By exploring this question through its huge cast of characters, some answers begin to emerge. For instance, this analysis discusses the circumstances that led Grimmer and Roberto to become wildly different adults despite both being Kinderheim 511 kids. The primary difference between the two is how they react to stressors. Roberto reacts with aggression and is likely easier to provoke, whereas Grimmer is more passive by nature and only lashes out in self-defense. This small difference possibly made Roberto easier to manipulate and control. I believe the difference between Johan and Nina is likely something small as well. Namely, Johan demonstrates a much greater inclination to internalize his traumas. While Nina actively tries to repress traumatic memories (the healthier response), Johan allows those traumas to shape his identity.
Of course, this characteristic alone is not enough to create a Johan. Rather, as with all characters in Monster, traumatic events act as 'triggers' that exploit what ever monster-forming potential lies within them. There were specific events, some unique to Johan, that prompted his monster to grow.

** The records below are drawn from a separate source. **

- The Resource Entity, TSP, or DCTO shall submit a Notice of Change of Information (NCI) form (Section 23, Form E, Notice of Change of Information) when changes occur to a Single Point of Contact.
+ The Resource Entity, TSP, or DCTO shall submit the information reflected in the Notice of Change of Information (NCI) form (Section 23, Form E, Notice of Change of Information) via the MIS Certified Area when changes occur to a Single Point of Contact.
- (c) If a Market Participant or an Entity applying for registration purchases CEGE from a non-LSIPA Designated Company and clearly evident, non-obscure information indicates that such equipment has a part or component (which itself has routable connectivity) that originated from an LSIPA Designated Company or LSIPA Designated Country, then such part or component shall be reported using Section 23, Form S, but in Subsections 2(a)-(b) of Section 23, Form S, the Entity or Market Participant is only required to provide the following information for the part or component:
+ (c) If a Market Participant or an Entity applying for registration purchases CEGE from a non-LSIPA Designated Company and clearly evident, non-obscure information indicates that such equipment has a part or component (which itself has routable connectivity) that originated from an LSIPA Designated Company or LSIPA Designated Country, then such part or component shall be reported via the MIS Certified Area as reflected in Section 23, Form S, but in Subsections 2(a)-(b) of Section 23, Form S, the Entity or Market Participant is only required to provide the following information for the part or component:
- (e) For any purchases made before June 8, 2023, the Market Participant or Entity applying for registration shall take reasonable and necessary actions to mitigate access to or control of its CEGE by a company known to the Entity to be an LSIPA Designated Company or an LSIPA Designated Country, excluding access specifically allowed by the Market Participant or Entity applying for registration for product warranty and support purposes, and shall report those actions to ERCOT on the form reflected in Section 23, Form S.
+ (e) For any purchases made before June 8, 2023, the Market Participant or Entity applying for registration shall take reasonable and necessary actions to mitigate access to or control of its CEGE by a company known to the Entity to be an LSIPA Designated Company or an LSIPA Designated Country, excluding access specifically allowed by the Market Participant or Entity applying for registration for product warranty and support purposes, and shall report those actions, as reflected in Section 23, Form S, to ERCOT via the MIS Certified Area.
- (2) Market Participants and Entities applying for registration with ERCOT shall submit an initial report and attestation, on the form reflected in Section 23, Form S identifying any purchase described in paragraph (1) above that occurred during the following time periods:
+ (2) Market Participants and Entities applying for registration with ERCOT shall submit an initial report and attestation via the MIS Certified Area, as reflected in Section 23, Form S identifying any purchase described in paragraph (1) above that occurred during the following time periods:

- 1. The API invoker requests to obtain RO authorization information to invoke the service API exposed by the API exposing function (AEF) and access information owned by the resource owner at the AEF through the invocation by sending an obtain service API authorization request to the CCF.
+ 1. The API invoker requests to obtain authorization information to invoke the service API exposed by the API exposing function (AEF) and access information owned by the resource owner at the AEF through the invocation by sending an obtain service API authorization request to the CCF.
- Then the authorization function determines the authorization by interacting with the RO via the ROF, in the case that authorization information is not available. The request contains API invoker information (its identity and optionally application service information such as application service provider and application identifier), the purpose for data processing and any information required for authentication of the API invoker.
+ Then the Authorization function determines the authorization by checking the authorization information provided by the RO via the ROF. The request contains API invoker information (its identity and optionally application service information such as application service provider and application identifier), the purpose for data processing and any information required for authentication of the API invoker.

Conversely, despite the traumatic events in Anna's childhood, there were specific events unique to Anna that helped her to contain her monster.
1: twin girls
I've always found it... odd that the twins' mother decided to dress them up as two girls. It's much more socially acceptable to force a girl to have short hair and wear shorts than it is to force a boy to wear a wig and dress. But the cross dressing wasn't the real problem; what really had a profound effect on Johan was that he was forced to be his sister. People didn't see them as two twin girls, but as one girl. That Johan still cross dresses as Nina shouldn't be written off as some hokey plot twist; it shows just how fucked Johan's self-identity is. He means it when he says, "I am her and she is me."
2: unwanted child
Urasawa was wise to reveal Johan and Anna's back story in reverse chronological order. The earlier the memory, the deeper the effect it had on them, and Urasawa saves the earliest memory for the very last scene. It's not clear why Johan was so convinced that his mother meant to give him away. This is pure extrapolation on my part, but perhaps dressing as his sister led him to make a logical leap: "If she dresses me like my sister, that must mean she prefers her." What is clear is that his mother's decision serves as the basis for the philosophy Johan acts upon throughout the course of the series: that there is no inherent value in his life and that human life in general is worth very little. When Johan asks that orphan boy in Prague, "Who wanted you? What is your reason for living?" he's largely projecting his own issues onto that poor kid.
3: the red rose mansion
So we know that Johan wasn't actually there. But as mentioned earlier, Johan makes a habit of internalizing trauma and using it to form his identity. Moreover, since he sees himself as Anna and vice versa, it's very... Johan of him to believe that their experiences are shared too. Though this event hugely traumatized Anna, it probably had just as big an impact on Johan. It's implied that, when recounting her experiences to Johan, Anna likely neglected to mention the most important thing: Bonaparta telling her she mustn't become a monster. Even if she didn't dwell on that memory, it certainly had some subconscious effect on her. Anna was probably better able to retain her sanity thanks to Bonaparta's message, whereas Johan is left thinking that the world is one crazy ass place and that human life is indeed expendable. It's this line of thinking that encourages him to commit his first murders soon afterwards.
4: the nameless monster
General fucking Wolf. Who knows why he thought it was a good idea to give Johan the same name as the monster in the book. The effects of this name-gifting are exacerbated by the fact that Johan had just seen the "scenery at the end of the world" (the wasteland) for the first time, and so he could completely understand and relate to the monster in the ending pages of the book. Even prior to meeting General Wolf, Johan had already developed a strong attachment to the book. The psychological effects Bonaparta's books had on kids were covered extensively in the series. Since Johan internalizes absolutely everything, he's affected worst of all. This book basically served as the blueprint for his life. When later hopping from foster parent to foster parent, he would try out a new name each time, then eventually "consume" his parents and discard the name, just like the monster in the book. Johan later states that his goal is to be the "last man standing at the end of the world"; he doesn't mean a literal apocalypse, he just wants to meet the same end as the nameless monster. Notice that whenever someone saves Johan's life (i.e. General Wolf and Tenma), he repays them by allowing them to see the same "scenery" he did when he was on the brink of death. The book doesn't simply parallel Johan's life; he modeled his life after it.
5: kinderheim 511
I think the effect Kinderheim had on Johan was greater than the characters made it out to be. Johan was by no means a normal kid when going into Kinderheim, but... the way I see it, they took in a budding amateur and turned him into a professional. The staff at Kinderheim likely upped Johan's aggression and allowed him to hone his abilities at manipulating people. The one thing that's certain is, Kinderheim turned Johan's memories into a jumbled mess. Johan's self-identity was already fucked up before Kinderheim, and I imagine it only got worse after his memories were tampered with.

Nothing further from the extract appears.